### Exercise
Output the lines of the records from the one containing "Les Deux Ben" through the last, both ends included. Leave pictures out.

### Data for the task
━━━

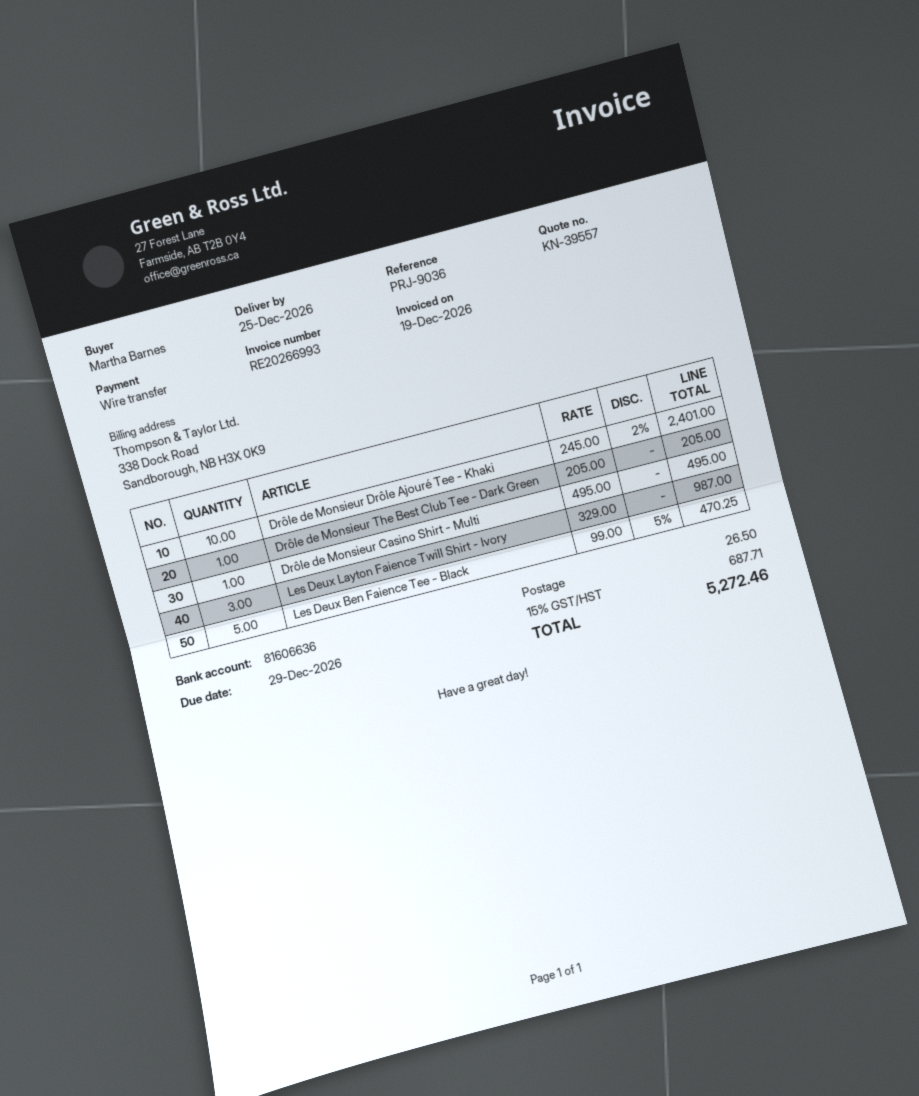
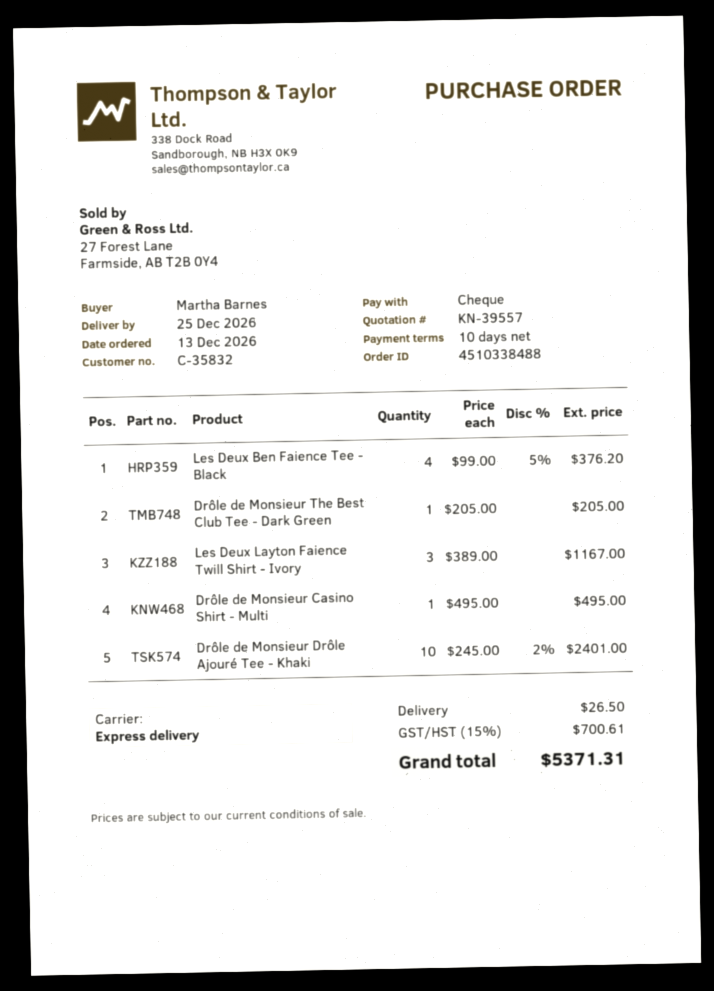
payment method: bank transfer -> cheque
Les Deux Layton Faience Twill Shirt - Ivory: 3 x 329.00 = 987.00 -> 3 x 389.00 = 1167.00
Les Deux Ben Faience Tee - Black: 5 x 99.00 - 5% = 470.25 -> 4 x 99.00 - 5% = 376.20
tax: 15% = 687.71 -> 15% = 700.61
total: 5272.46 -> 5371.31

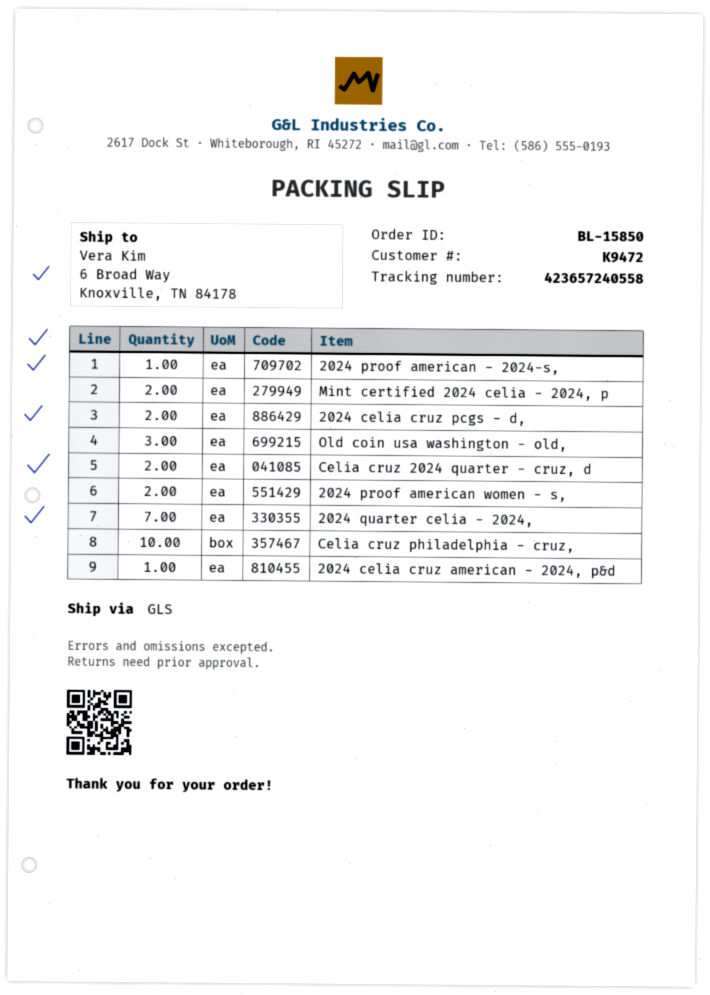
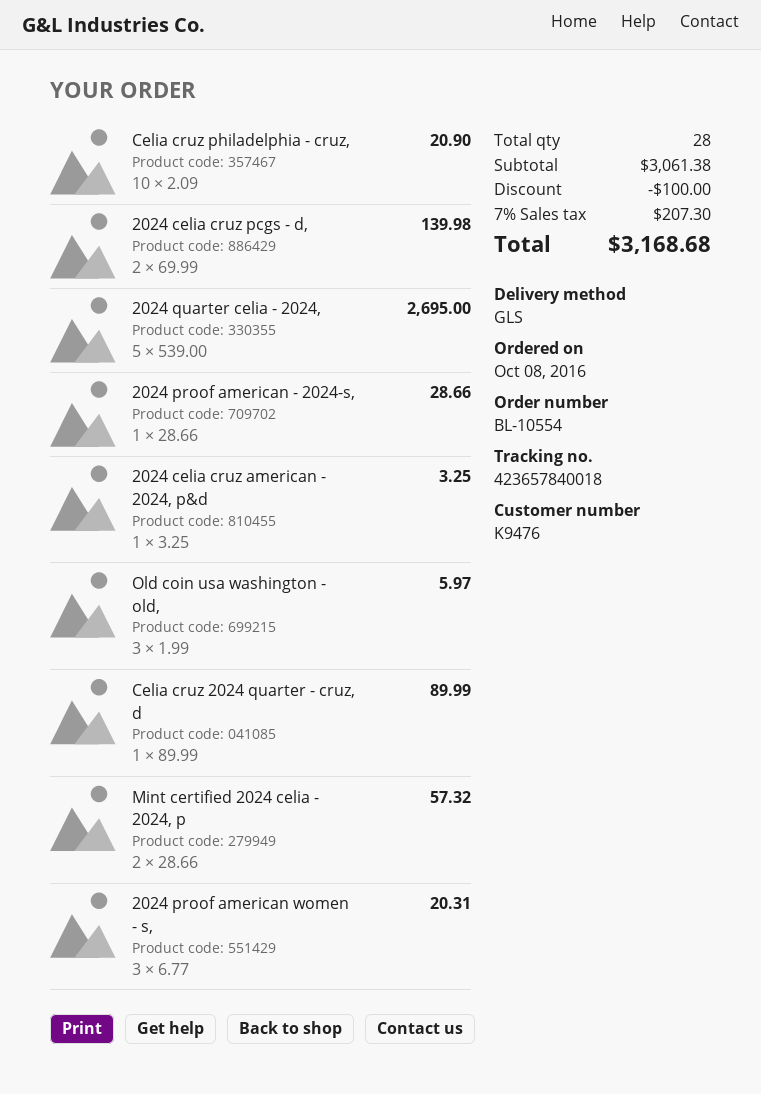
order number: BL-15850 -> BL-10554
customer number: K9472 -> K9476
tracking number: 423657240558 -> 423657840018
Celia cruz 2024 quarter - cruz, d: 2 -> 1
2024 proof american women - s,: 2 -> 3
2024 quarter celia - 2024,: 7 -> 5

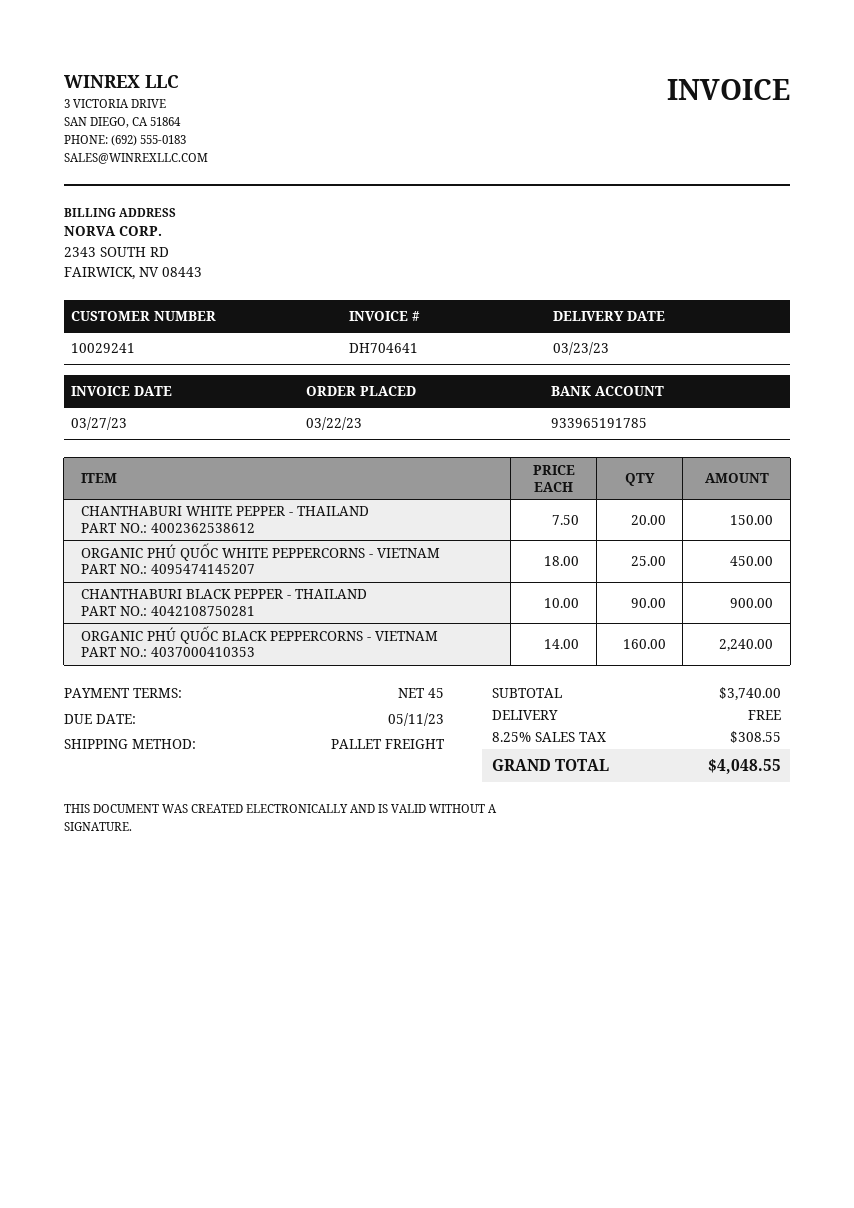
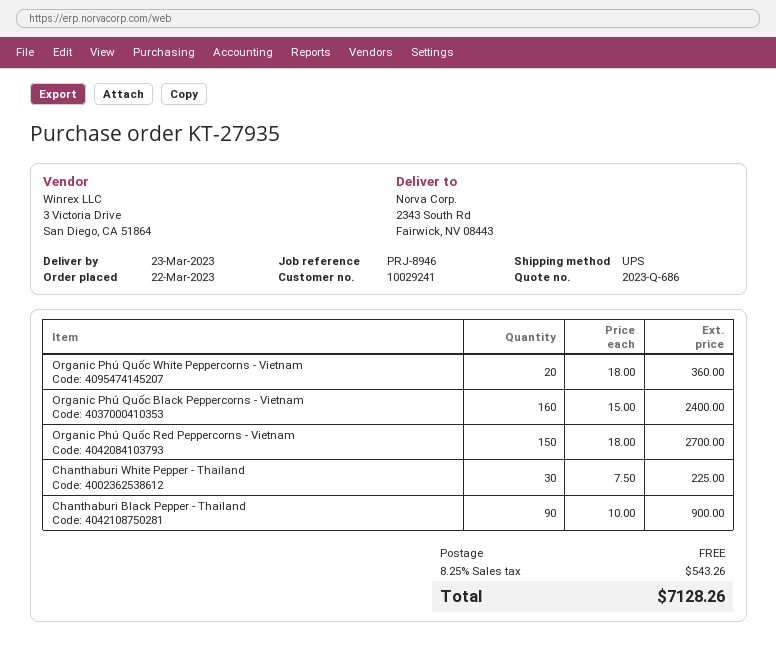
shipping method: pallet freight -> UPS
CHANTHABURI WHITE PEPPER - THAILAND: 20 x 7.50 = 150.00 -> 30 x 7.50 = 225.00
ORGANIC PHÚ QUỐC WHITE PEPPERCORNS - VIETNAM: 25 x 18.00 = 450.00 -> 20 x 18.00 = 360.00
ORGANIC PHÚ QUỐC BLACK PEPPERCORNS - VIETNAM: 160 x 14.00 = 2240.00 -> 160 x 15.00 = 2400.00
Organic Phú Quốc Red Peppercorns - Vietnam: none -> 150 x 18.00 = 2700.00
tax: 8.25% = 308.55 -> 8.25% = 543.26
total: 4048.55 -> 7128.26

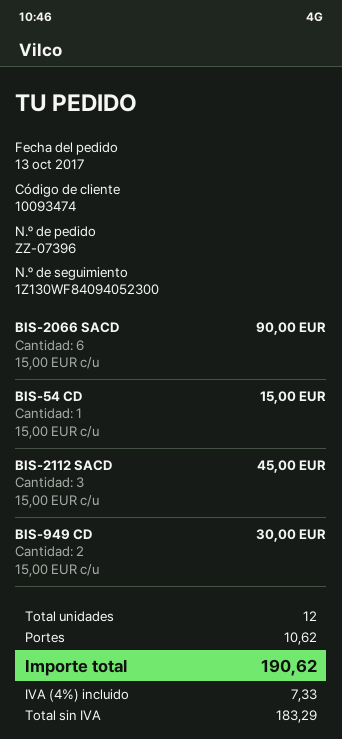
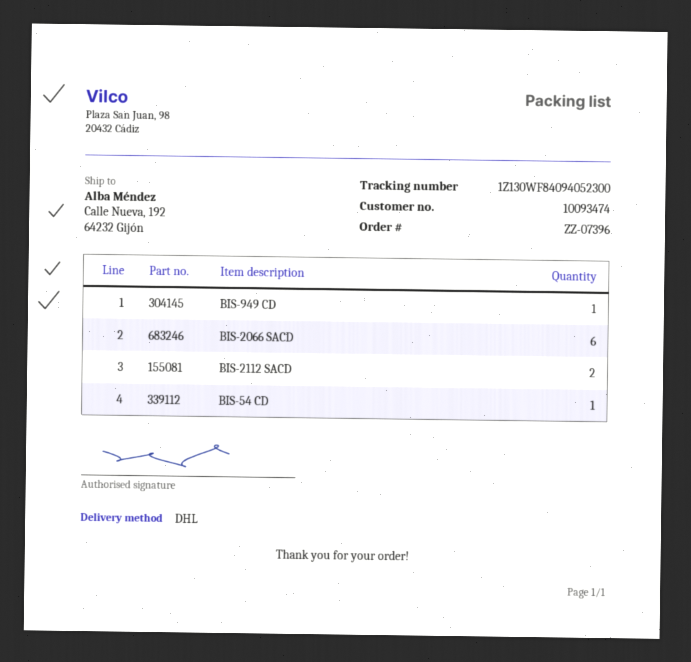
BIS-2112 SACD: 3 -> 2
BIS-949 CD: 2 -> 1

━━━

### Output
Les Deux Ben Faience Tee - Black: 5 x 99.00 - 5% = 470.25 -> 4 x 99.00 - 5% = 376.20
tax: 15% = 687.71 -> 15% = 700.61
total: 5272.46 -> 5371.31

order number: BL-15850 -> BL-10554
customer number: K9472 -> K9476
tracking number: 423657240558 -> 423657840018
Celia cruz 2024 quarter - cruz, d: 2 -> 1
2024 proof american women - s,: 2 -> 3
2024 quarter celia - 2024,: 7 -> 5

shipping method: pallet freight -> UPS
CHANTHABURI WHITE PEPPER - THAILAND: 20 x 7.50 = 150.00 -> 30 x 7.50 = 225.00
ORGANIC PHÚ QUỐC WHITE PEPPERCORNS - VIETNAM: 25 x 18.00 = 450.00 -> 20 x 18.00 = 360.00
ORGANIC PHÚ QUỐC BLACK PEPPERCORNS - VIETNAM: 160 x 14.00 = 2240.00 -> 160 x 15.00 = 2400.00
Organic Phú Quốc Red Peppercorns - Vietnam: none -> 150 x 18.00 = 2700.00
tax: 8.25% = 308.55 -> 8.25% = 543.26
total: 4048.55 -> 7128.26

BIS-2112 SACD: 3 -> 2
BIS-949 CD: 2 -> 1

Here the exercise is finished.